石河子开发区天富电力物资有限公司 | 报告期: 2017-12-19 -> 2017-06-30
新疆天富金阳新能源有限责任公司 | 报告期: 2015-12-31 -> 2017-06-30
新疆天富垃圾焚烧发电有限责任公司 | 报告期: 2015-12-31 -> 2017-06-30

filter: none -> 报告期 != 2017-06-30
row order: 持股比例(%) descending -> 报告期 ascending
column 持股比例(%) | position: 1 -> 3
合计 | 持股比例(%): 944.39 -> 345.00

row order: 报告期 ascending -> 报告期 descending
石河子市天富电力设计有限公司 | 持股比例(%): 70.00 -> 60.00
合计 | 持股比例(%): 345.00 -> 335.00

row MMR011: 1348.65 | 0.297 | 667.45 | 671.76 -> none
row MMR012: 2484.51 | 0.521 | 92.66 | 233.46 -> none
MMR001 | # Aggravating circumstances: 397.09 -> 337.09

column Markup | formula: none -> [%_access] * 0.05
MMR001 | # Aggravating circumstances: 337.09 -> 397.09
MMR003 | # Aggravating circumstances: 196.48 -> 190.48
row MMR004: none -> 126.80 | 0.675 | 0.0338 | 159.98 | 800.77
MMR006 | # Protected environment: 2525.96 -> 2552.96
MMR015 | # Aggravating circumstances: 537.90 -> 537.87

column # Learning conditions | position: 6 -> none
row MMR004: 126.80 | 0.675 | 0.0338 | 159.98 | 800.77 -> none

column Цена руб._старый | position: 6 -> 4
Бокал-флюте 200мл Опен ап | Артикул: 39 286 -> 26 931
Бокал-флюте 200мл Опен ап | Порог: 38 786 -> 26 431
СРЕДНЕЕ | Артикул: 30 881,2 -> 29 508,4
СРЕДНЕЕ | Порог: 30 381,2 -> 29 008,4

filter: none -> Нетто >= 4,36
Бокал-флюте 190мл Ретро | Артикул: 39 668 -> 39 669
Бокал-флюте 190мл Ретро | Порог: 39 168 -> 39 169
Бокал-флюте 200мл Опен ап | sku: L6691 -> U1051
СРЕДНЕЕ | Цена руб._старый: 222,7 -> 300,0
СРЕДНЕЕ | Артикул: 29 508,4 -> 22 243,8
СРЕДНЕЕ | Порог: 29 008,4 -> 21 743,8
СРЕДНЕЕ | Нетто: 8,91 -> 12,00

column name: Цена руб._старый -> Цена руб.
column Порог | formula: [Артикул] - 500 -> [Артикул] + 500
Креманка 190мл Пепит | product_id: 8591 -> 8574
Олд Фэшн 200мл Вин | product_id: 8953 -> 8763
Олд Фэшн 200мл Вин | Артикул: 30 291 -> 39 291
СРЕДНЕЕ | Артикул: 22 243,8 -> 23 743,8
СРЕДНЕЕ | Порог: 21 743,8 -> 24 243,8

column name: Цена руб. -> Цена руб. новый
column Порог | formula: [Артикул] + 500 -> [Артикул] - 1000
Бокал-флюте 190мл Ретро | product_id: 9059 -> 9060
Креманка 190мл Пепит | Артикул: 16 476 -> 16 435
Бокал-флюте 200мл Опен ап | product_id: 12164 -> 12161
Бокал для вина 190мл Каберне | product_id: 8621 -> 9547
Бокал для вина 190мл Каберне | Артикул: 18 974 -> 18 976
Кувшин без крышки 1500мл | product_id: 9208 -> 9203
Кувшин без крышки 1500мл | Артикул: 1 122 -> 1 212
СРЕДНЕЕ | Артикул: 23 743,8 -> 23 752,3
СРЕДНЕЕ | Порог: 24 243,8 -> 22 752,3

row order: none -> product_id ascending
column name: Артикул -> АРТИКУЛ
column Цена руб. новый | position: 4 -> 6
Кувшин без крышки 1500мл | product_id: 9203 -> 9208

» PROBLEM TO WORK ON: Extract the whole listing, character for character.

» SOLUTION TO THE PROBLEM:
石河子开发区天富电力物资有限公司 | 报告期: 2017-12-19 -> 2017-06-30
新疆天富金阳新能源有限责任公司 | 报告期: 2015-12-31 -> 2017-06-30
新疆天富垃圾焚烧发电有限责任公司 | 报告期: 2015-12-31 -> 2017-06-30

filter: none -> 报告期 != 2017-06-30
row order: 持股比例(%) descending -> 报告期 ascending
column 持股比例(%) | position: 1 -> 3
合计 | 持股比例(%): 944.39 -> 345.00

row order: 报告期 ascending -> 报告期 descending
石河子市天富电力设计有限公司 | 持股比例(%): 70.00 -> 60.00
合计 | 持股比例(%): 345.00 -> 335.00

row MMR011: 1348.65 | 0.297 | 667.45 | 671.76 -> none
row MMR012: 2484.51 | 0.521 | 92.66 | 233.46 -> none
MMR001 | # Aggravating circumstances: 397.09 -> 337.09

column Markup | formula: none -> [%_access] * 0.05
MMR001 | # Aggravating circumstances: 337.09 -> 397.09
MMR003 | # Aggravating circumstances: 196.48 -> 190.48
row MMR004: none -> 126.80 | 0.675 | 0.0338 | 159.98 | 800.77
MMR006 | # Protected environment: 2525.96 -> 2552.96
MMR015 | # Aggravating circumstances: 537.90 -> 537.87

column # Learning conditions | position: 6 -> none
row MMR004: 126.80 | 0.675 | 0.0338 | 159.98 | 800.77 -> none

column Цена руб._старый | position: 6 -> 4
Бокал-флюте 200мл Опен ап | Артикул: 39 286 -> 26 931
Бокал-флюте 200мл Опен ап | Порог: 38 786 -> 26 431
СРЕДНЕЕ | Артикул: 30 881,2 -> 29 508,4
СРЕДНЕЕ | Порог: 30 381,2 -> 29 008,4

filter: none -> Нетто >= 4,36
Бокал-флюте 190мл Ретро | Артикул: 39 668 -> 39 669
Бокал-флюте 190мл Ретро | Порог: 39 168 -> 39 169
Бокал-флюте 200мл Опен ап | sku: L6691 -> U1051
СРЕДНЕЕ | Цена руб._старый: 222,7 -> 300,0
СРЕДНЕЕ | Артикул: 29 508,4 -> 22 243,8
СРЕДНЕЕ | Порог: 29 008,4 -> 21 743,8
СРЕДНЕЕ | Нетто: 8,91 -> 12,00

column name: Цена руб._старый -> Цена руб.
column Порог | formula: [Артикул] - 500 -> [Артикул] + 500
Креманка 190мл Пепит | product_id: 8591 -> 8574
Олд Фэшн 200мл Вин | product_id: 8953 -> 8763
Олд Фэшн 200мл Вин | Артикул: 30 291 -> 39 291
СРЕДНЕЕ | Артикул: 22 243,8 -> 23 743,8
СРЕДНЕЕ | Порог: 21 743,8 -> 24 243,8

column name: Цена руб. -> Цена руб. новый
column Порог | formula: [Артикул] + 500 -> [Артикул] - 1000
Бокал-флюте 190мл Ретро | product_id: 9059 -> 9060
Креманка 190мл Пепит | Артикул: 16 476 -> 16 435
Бокал-флюте 200мл Опен ап | product_id: 12164 -> 12161
Бокал для вина 190мл Каберне | product_id: 8621 -> 9547
Бокал для вина 190мл Каберне | Артикул: 18 974 -> 18 976
Кувшин без крышки 1500мл | product_id: 9208 -> 9203
Кувшин без крышки 1500мл | Артикул: 1 122 -> 1 212
СРЕДНЕЕ | Артикул: 23 743,8 -> 23 752,3
СРЕДНЕЕ | Порог: 24 243,8 -> 22 752,3

row order: none -> product_id ascending
column name: Артикул -> АРТИКУЛ
column Цена руб. новый | position: 4 -> 6
Кувшин без крышки 1500мл | product_id: 9203 -> 9208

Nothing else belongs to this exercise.